Given records START

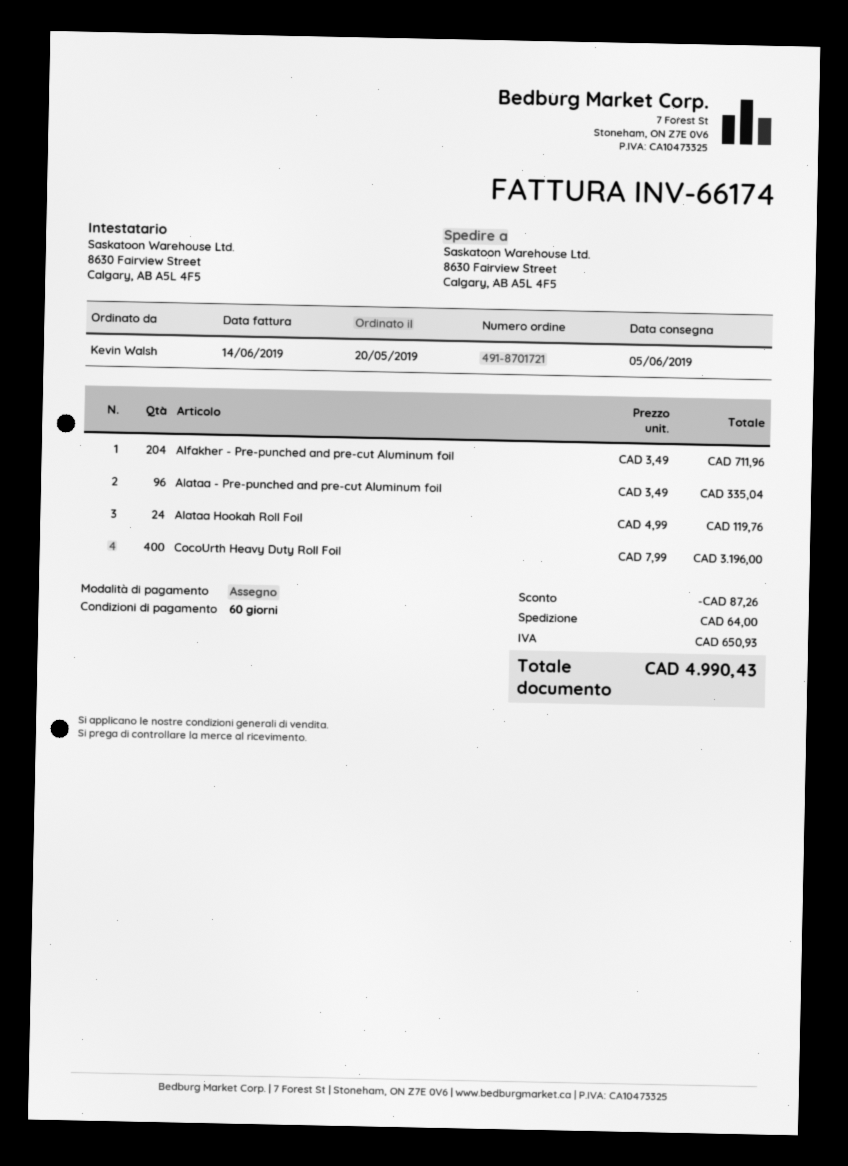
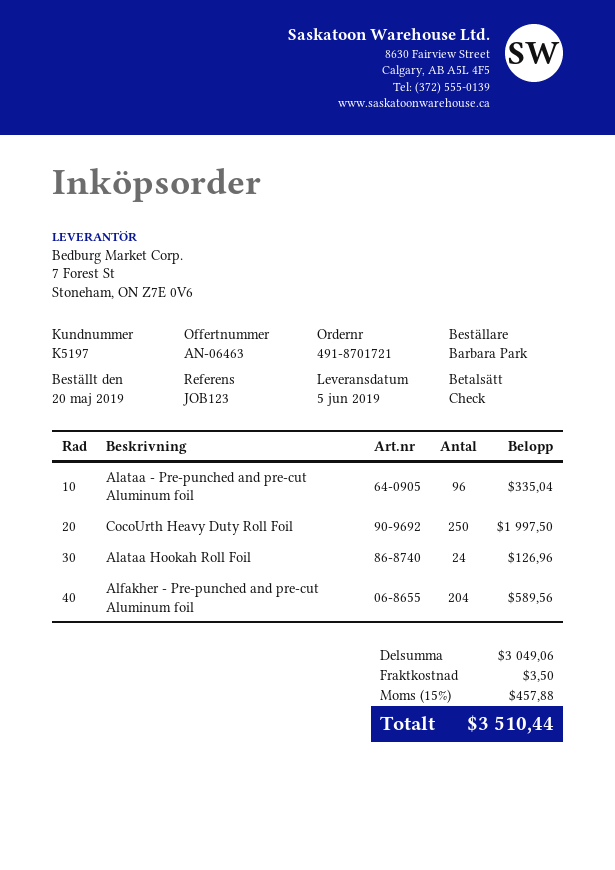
ordered by: Kevin Walsh -> Barbara Park
Alfakher - Pre-punched and pre-cut Aluminum foil: 204 for 711.96 -> 204 for 589.56
Alataa Hookah Roll Foil: 24 for 119.76 -> 24 for 126.96
CocoUrth Heavy Duty Roll Foil: 400 for 3196.00 -> 250 for 1997.50
discount: 87.26 -> none
shipping: 64.00 -> 3.50
tax: 650.93 -> 457.88
total: 4990.43 -> 3510.44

Given records END

◆ Directions for this task ◆
The data above should be returned in full, exactly as written, apart from its images.

◆ Exercise output ◆
ordered by: Kevin Walsh -> Barbara Park
Alfakher - Pre-punched and pre-cut Aluminum foil: 204 for 711.96 -> 204 for 589.56
Alataa Hookah Roll Foil: 24 for 119.76 -> 24 for 126.96
CocoUrth Heavy Duty Roll Foil: 400 for 3196.00 -> 250 for 1997.50
discount: 87.26 -> none
shipping: 64.00 -> 3.50
tax: 650.93 -> 457.88
total: 4990.43 -> 3510.44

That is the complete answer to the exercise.